Gary Parsons reports on Sywell's 2008 Airshow, held on 24 August, which saw the return of an eighties' aviation dream. Pictures by the author
John Edgley, the engineer who established the Optica project, the radical design concept for a slow-flying observation aircraft that was so far ahead of its time when launched in the early 1980s, has recently repurchased the design rights plus the jigs and tools needed for production, together with three aircraft, the first of which 021 (G-BOPO) is now flying and was the star of the show at Sywell.
The Optica has an unusual configuration with a fully-glazed forward cabin seating three across, reminiscent of an Alouette helicopter. Behind it is situated a Lycoming flat-six engine powering a ducted fan, twin boom cantilever tailplane with twin rudders and a high-mounted single elevator. The wings are unswept and untapered, and the aircraft is of a fairly standard all-metal construction with stressed aluminium skin. Its distinctive appearance led to it being known as the 'bug-eye'.
First flown on 14 December 1979, the Optica entered production in 1983, achieving certification on 8 February 1985. A highly-publicised crash of Police-operated G-KATY on 15 May 1985 killed two members of the Hampshire Constabulary; the cause was suspected to be a stall, insufficient airspeed during a turn causing instability. This led to the bankruptcy of Edgley, with Optica Industries being formed in October 1985 to continue production, twenty-five Opticas being built before a fire destroyed the factory and all but one flying Optica. The company was reformed again as Brooklands Aircraft, and the Optica briefly returned to production, ceasing in March 1990, when Brooklands Aircraft went bankrupt. AGI Ltd then bought the design rights, but production never resumed.

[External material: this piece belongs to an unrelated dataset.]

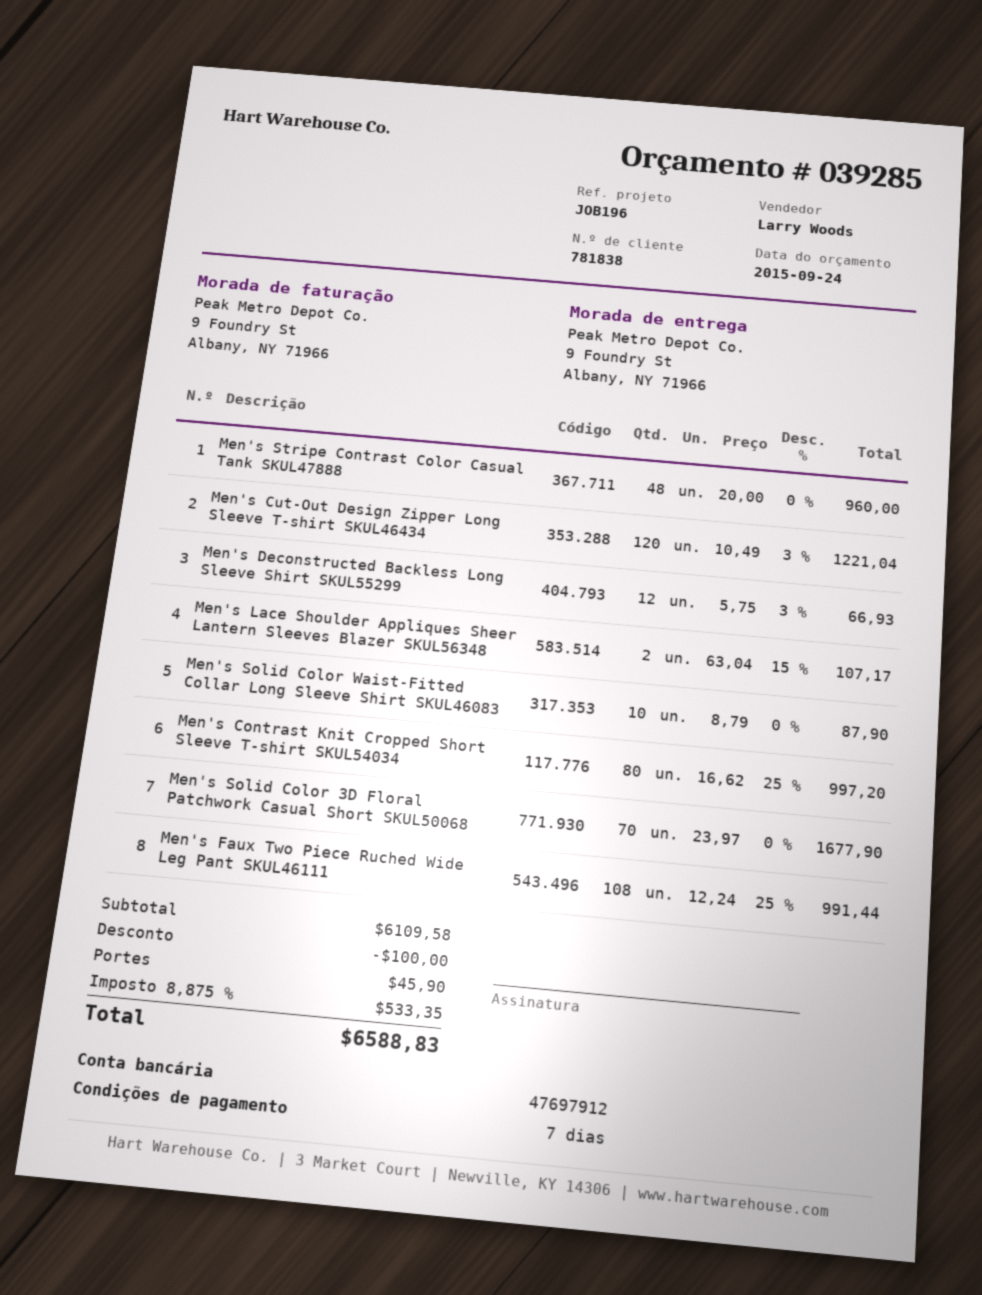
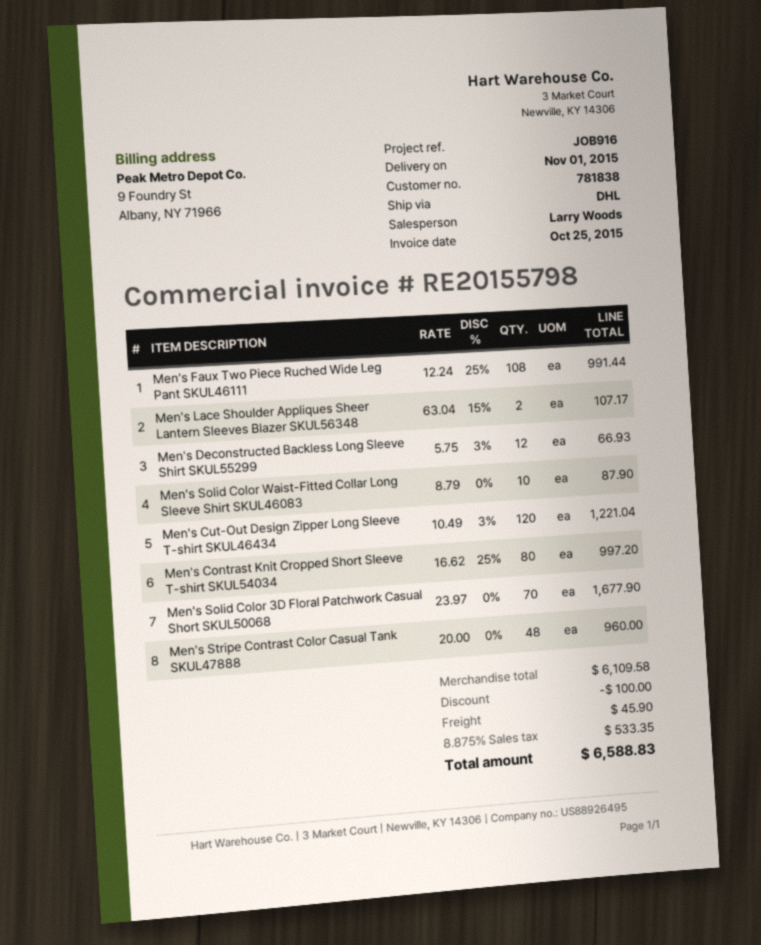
reference: JOB196 -> JOB916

Now, after his original involvement ceased in the mid eighties, John Edgley, together with Emlyn Coldicott and three former employees of the original Edgley Aircraft Limited, has established a new company called AeroElvira Limited, with the conviction that it is now possible to re-establish the aircraft type as a significant player in the role of aerial observation well into the second decade of the twenty first century. AeroElvira has regained the design rights plus the jigs and tools for the Optica, with 021/G-BOPO restored to flight as the UK type demonstrator. At this stage it is likely that any new production will be outside the UK, but exactly where has yet to be finalised.
The Optica's Short Take Off and Landing (STOL) performance was ably demonstrated at Sywell by pilot Clive Davidson - "Sitting in that beautiful bubble gives the most marvellous views of the sky and countryside. Many other pilots have asked if there is any difficulty selecting an attitude without a nose to position under the horizon, but this perceived problem is of little real consequence as attitudes may still be selected in the normal way, trimmed and cross checked by instruments. Handling is quite conventional, with good stability and no surprises, corners or 'gotchas'. A simple cockpit layout and a low workload, coupled with a reduced ambient noise levels from the rear sited and shrouded prop (plus a comfortable seat!) combine to make a pleasant stress-free working environment. I wish I could get my hands on her just a little more often!"
The Optica also has a low impact in environmental terms because of its low noise levels and emissions - it has about twice the endurance of a helicopter. Emlyn Coldicott: "The aircraft has been used in forest fire monitoring in Spain; one aircraft has flown some 3,000 hours on fire detection duties, trouble free and on budget. We are certain that there is still a demand for the Optica, particularly in countries with large areas of land to be covered. So our challenge it is about getting to a level of critical mass that will push to project forward and allow the Optica to finally be produced in significant numbers."
Another interesting type on display not normally seen away from its home airfield was Aeronca 100 G-AEVS, one of just twenty-four built in the UK before production halted due to a lack of sales. A version of the American Aeronca C-3, the 100 was built in England by Light Aircraft, Ltd. at nearby Peterborough. The British-built Aeronca was virtually identical to its American cousin with the exception of having more conventional fabric-covered ailerons instead of metal ones. Nick-named the 'Flying Bathtub' with the pilot sitting so low in the cockpit, landing was easy giving rise to the expression "Flying by the seat of your pants". G-AEVS, built in 1937, is operated by the Real Aeroplane Company from Breighton in Yorkshire, is called 'Jeeves' and is the longest serving RAC aircraft.
Elsewhere Sywell was its usual mix of barnstorming flying with warbirds, biplanes and jets, with all proceeds going to the Warwickshire & Northamptonshire Air Ambulance, which duly had a 'shout' during the afternoon, underlining the importance of its work. Our only grumble with Sywell is that we'll have to wait until 2010 for the next one!